Прост донельзя метод построения Сологуба: треугольник – человек (пленный ёлкич), недотыкомка и смерть; теза, антитеза, синтез; верхняя посылка, нижняя посылка, умозаключение; бог, мир, черт; богоспасаемый Сапожок, обыватель, читающий книжечки по буддизму, и обывательщина, оные не читающая (дебёлая дама); первая степень сознательности – у Паки мама, у обывателя Сапожка в окне сапожковская пыль; вторая степень сознательности – у Паки мама злая, у обывателя в комнате из окна много пыли; третья степень сознательности – Пака от мамы «махни-драла», обыватель из Сапожка в смертный колодец «махни-драла»; и вывод: в Сапожке злые мамы, в Сапожке много пыли, в Сапожке глубокие колодцы, в Сапожке обыватель от пыли «махни-драла» в колодец. Сологуб поворачивает треугольник свой то основанием вверх, то основанием вниз; Сологуб меняет посылки единого своего умозаключения; оттеняет буддиста сапожковца сапожковцем не буддистом, и обратно; и кончает тем, что вносит в Сапожковскую управу проект об увеличении числа колодцев; сапожковцы прячут от него детей, а он в костюме далай-ламы усаживается перед колодцами: «Дыра моя, спаси меня». Везде и во всем дивно описанная повесть о том, как обыватель сего града стал дыромоляем, сиречь буддистом.
«Пака в плену.

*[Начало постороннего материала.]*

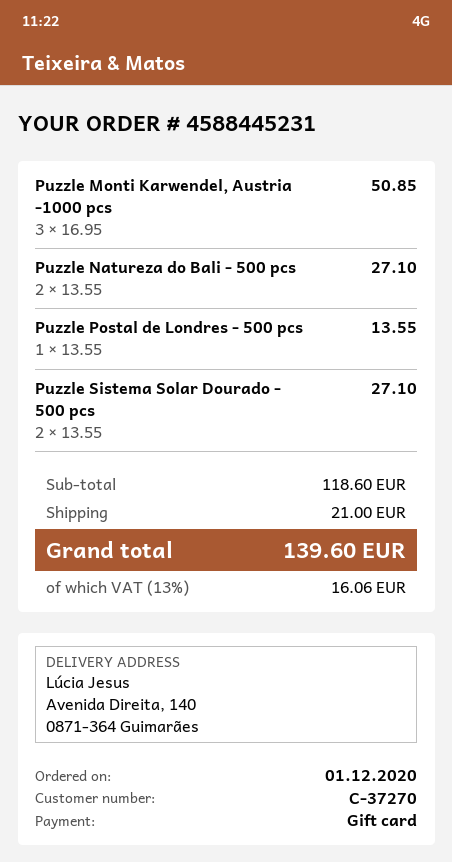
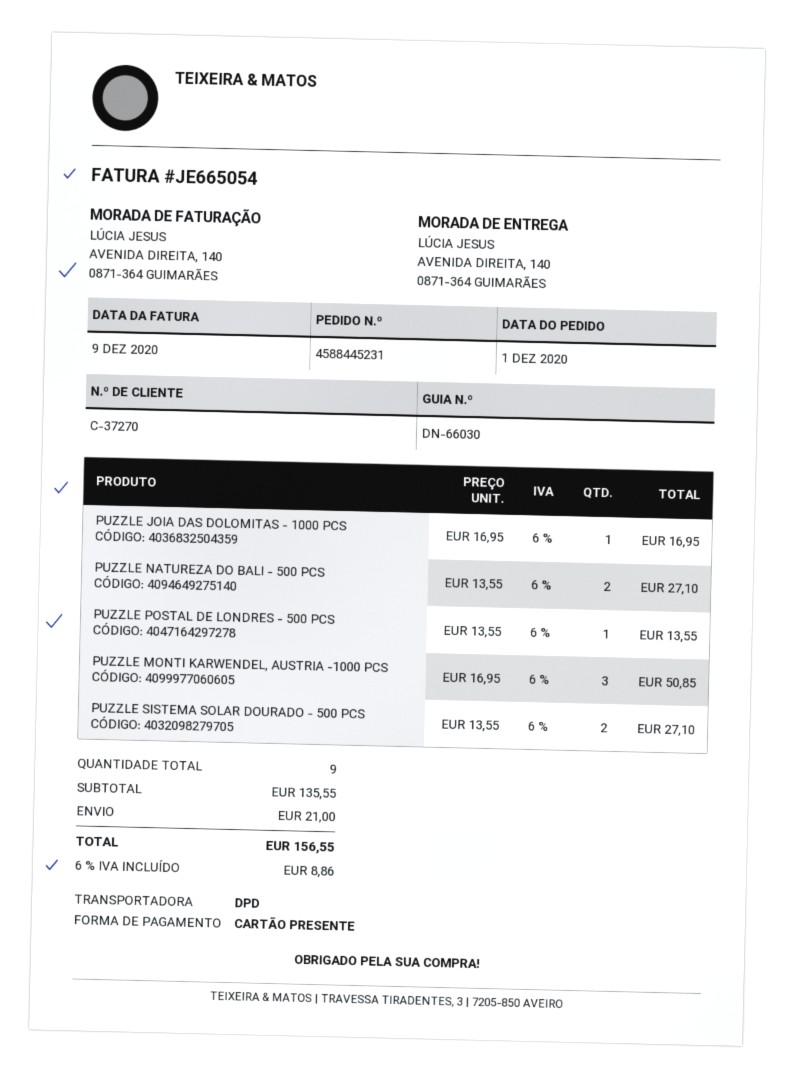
PUZZLE JOIA DAS DOLOMITAS - 1000 PCS: none -> 1 x 16.95 = 16.95
subtotal: 118.60 -> 135.55
tax: 13% = 16.06 -> 6% = 8.86
total: 139.60 -> 156.55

Он – принц… Злая фея приняла образ мамочки… Мальчики проходили… – „Кто же ты?“ – „Я пленный принц…“ – „Ей-Богу, освободим…“ И вот уже был вечер… Обед приближался к концу… В открытое окно столовой влетела черная стрела… С краснеющейся на ней надписью… И в то же время за окном детский голос выкрикнул площадную брань… – „Началось“, – подумал Пака (началось освобождение)… Но злая фея увозила Паку… Все на месте, все сковано, звено к звену, на век зачаровано, в плену, в плену» («Истлевающие личины»).
Вот тезис Сологуба. Далее идет развитие основного тезиса.
Тезис. Готик думает; «За очарованной рощей обитает нежная царевна Селенита, легкий призрак летних снов».
Антитезис. Брат Лютик к нему пристает: «У свиньи хвост, а у лошади?»
Тезис. Готик: «Вот и Селенита. Милая, милая».